Ranko Yokoyama, una vita sulle punte

Ranko Yokoyama, una vita sulle punte

A un certo punto qualcosa è andato storto e il suo corpo ha rischiato di tradirla… "Sì, era il 2007. Ho avuto un grave problema di salute a carico di vescica e reni, tanto da arrivare alla decisione di smettere di danzare. Subito dopo un intervento piuttosto invasivo ma indispensabile eseguito a Perugia ho potuto riprendere la mia vita professionale. Il prezzo è che devo pur sempre fare i conti con la fragilità del mio corpo: tutte le volte che le mie difese si abbassano rischio di andare incontro a serie forme di anemia. Per fortuna non sono costretta, almeno per il momento, a ricorrere alla dialisi. In realtà mi sento per fortuna abbastanza bene, e soprattutto posso continuare a lavorare, a insegnare alle allieve delle mie scuole.
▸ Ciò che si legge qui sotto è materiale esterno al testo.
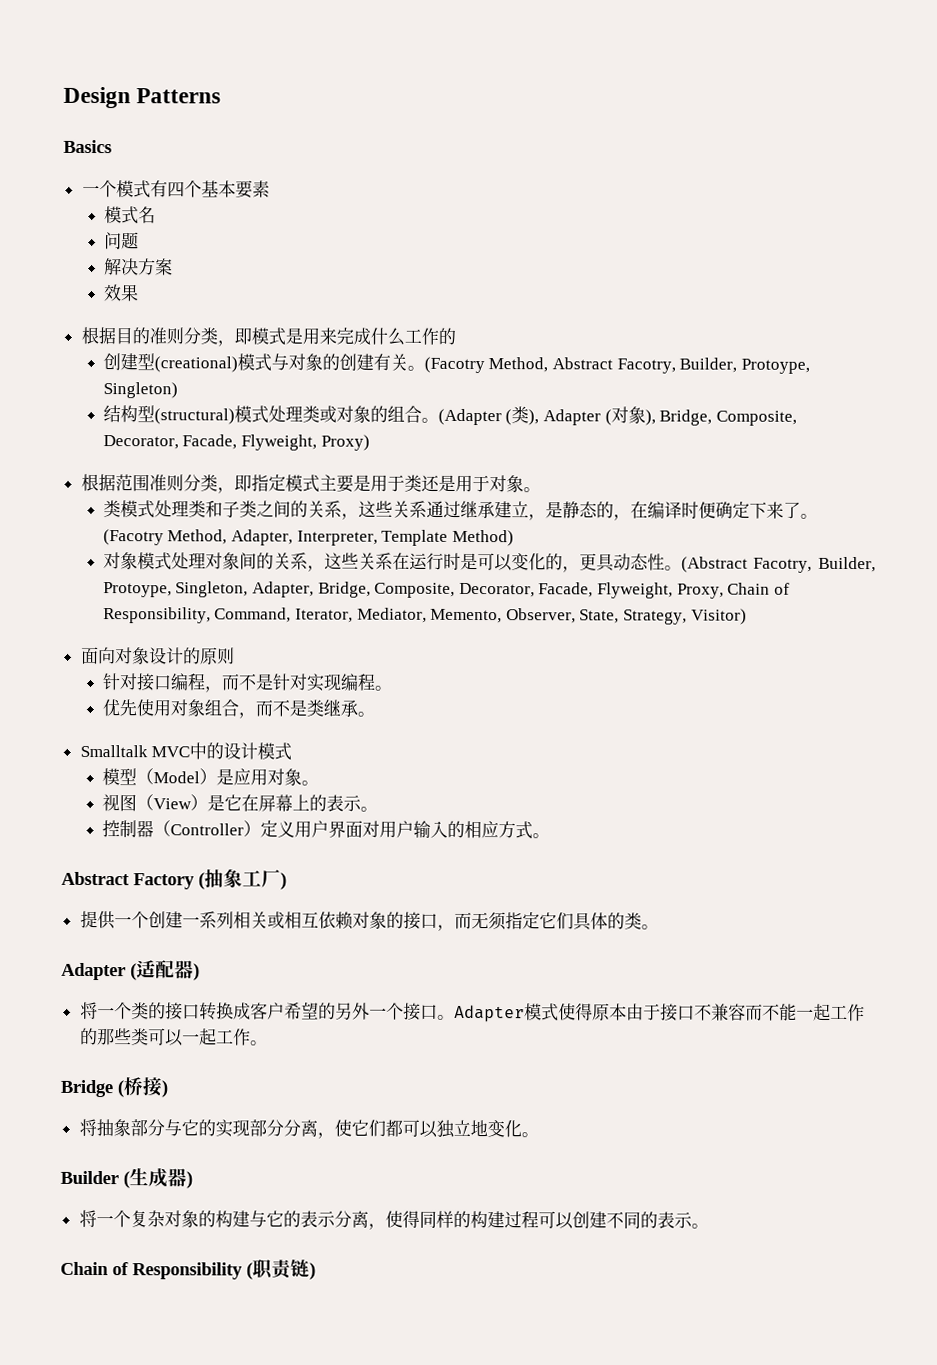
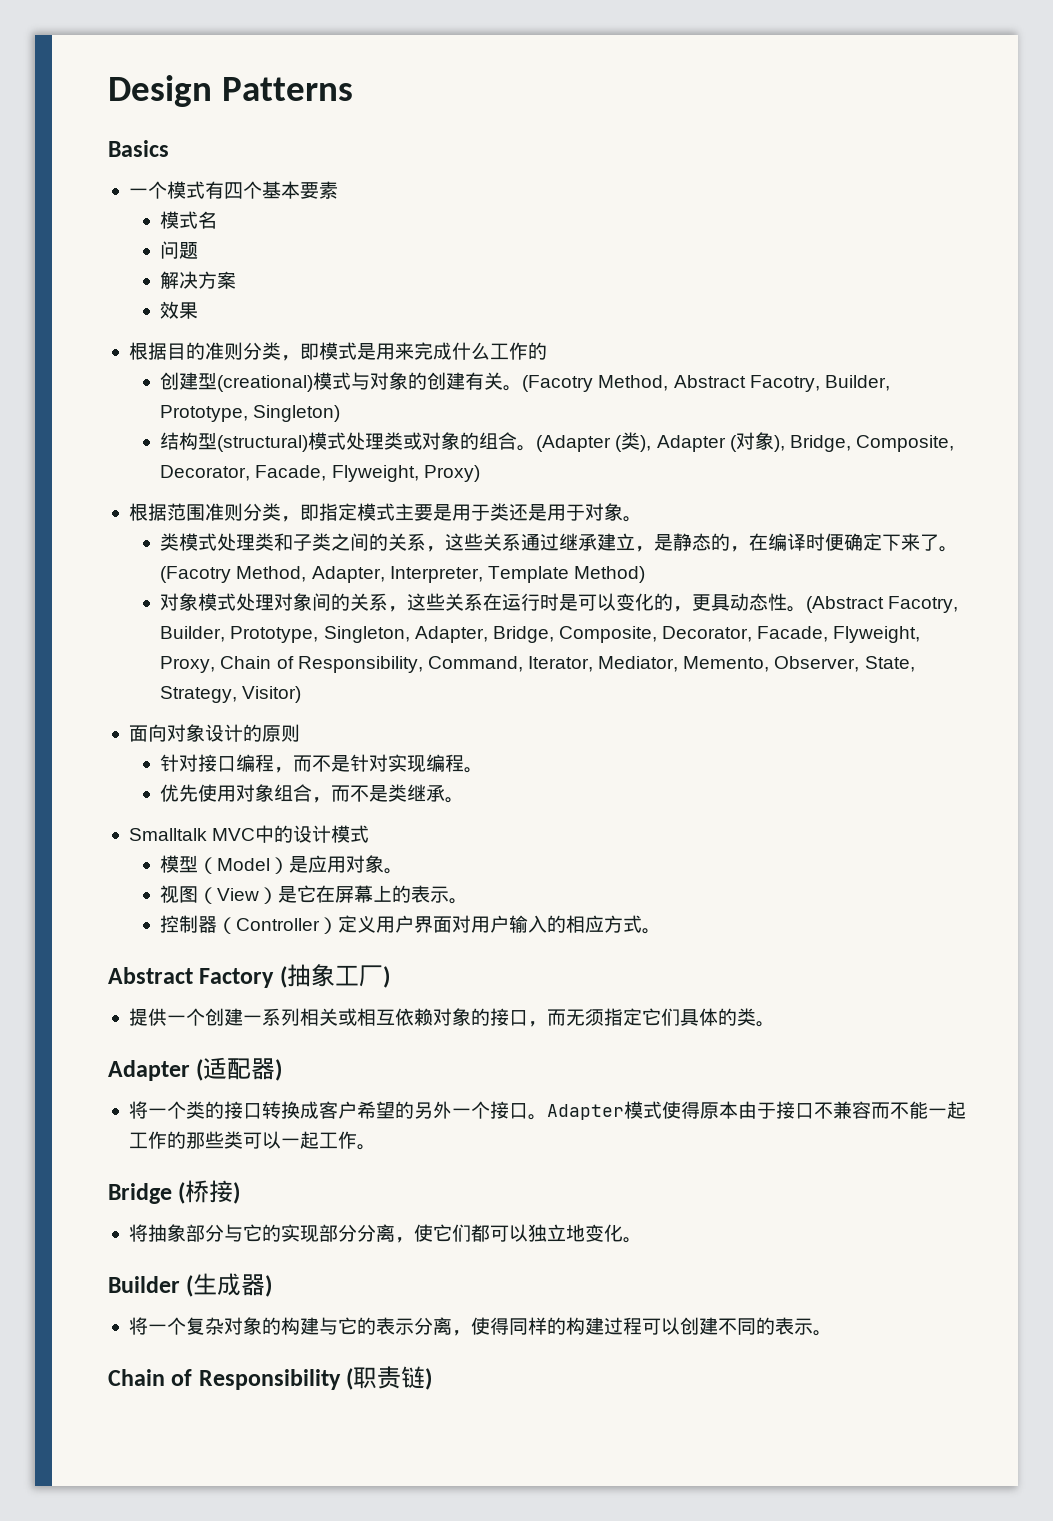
[740,358,810,374] Protoype, -> [160,405,249,422] Prototype,
[102,582,172,598] Protoype, -> [230,626,319,643] Prototype,

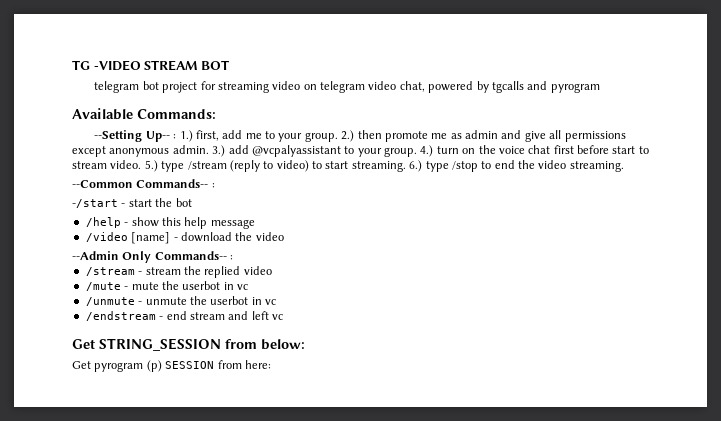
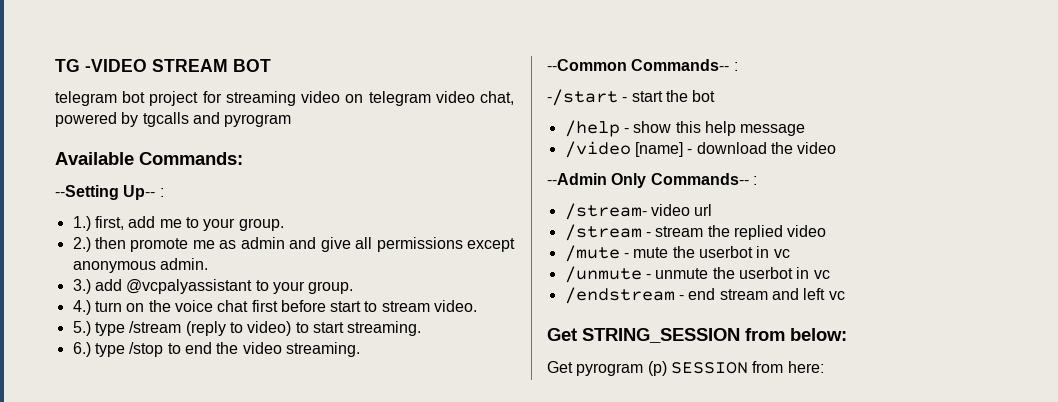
(177, 136) none -> (164, 192) //
(338, 137) none -> (284, 224) //
(209, 149) none -> (208, 264) //
(417, 152) none -> (354, 287) //
(142, 164) none -> (478, 306) //
(406, 166) none -> (422, 328) //
(234, 257) none -> [564,203,713,220] // /stream- video url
E questo mi basta per sentirmi viva". Come è iniziata la sua collaborazione con il coreografo Franco Miseria? "Franco è un caro amico, una persona straordinaria e ottimista che continua a starmi vicina e a infondermi coraggio, nonostante tutto. L’ho conosciuto all’epoca di una trasmissione televisiva con Lino Banfi; in quella occasione stavo allestendo una coreografia particolare. Rimase talmente colpito da chiedermi di diventare sua assistente. E’ così che tutto ha avuto inizio. Mi occupavo di mettere in scena balletti, ma mi è capitato anche di danzare diverse volte anche come ballerina solista, specialmente quando c’era da sostituire qualcuno…". Cosa vede Ranko nel suo futuro? "Non saprei. L’esperienza dovuta all’età mi ha insegnato a vivere giorno per giorno. Considerata la mia condizione fisica non posso sapere come andrà a finire. Troppe incertezze esistenziali, a livello personale ma non solo. Epidemie, venti di guerra, situazione economica insostenibile, generano troppi interrogativi per poter pianificare il futuro. Se penso al mio Giappone sto male. La crisi che sta subendo è molto profonda ed è esposto di continuo a tensioni internazionali che ne fanno potenziale bersaglio. Quando posso torno a far visita a mia madre, una donna molto forte e attiva nonostante l’età. Ha 93 anni, è costretta su una sedia a rotelle ma canta, canta con la sua bella voce. Ha sempre affrontato la vita cantando".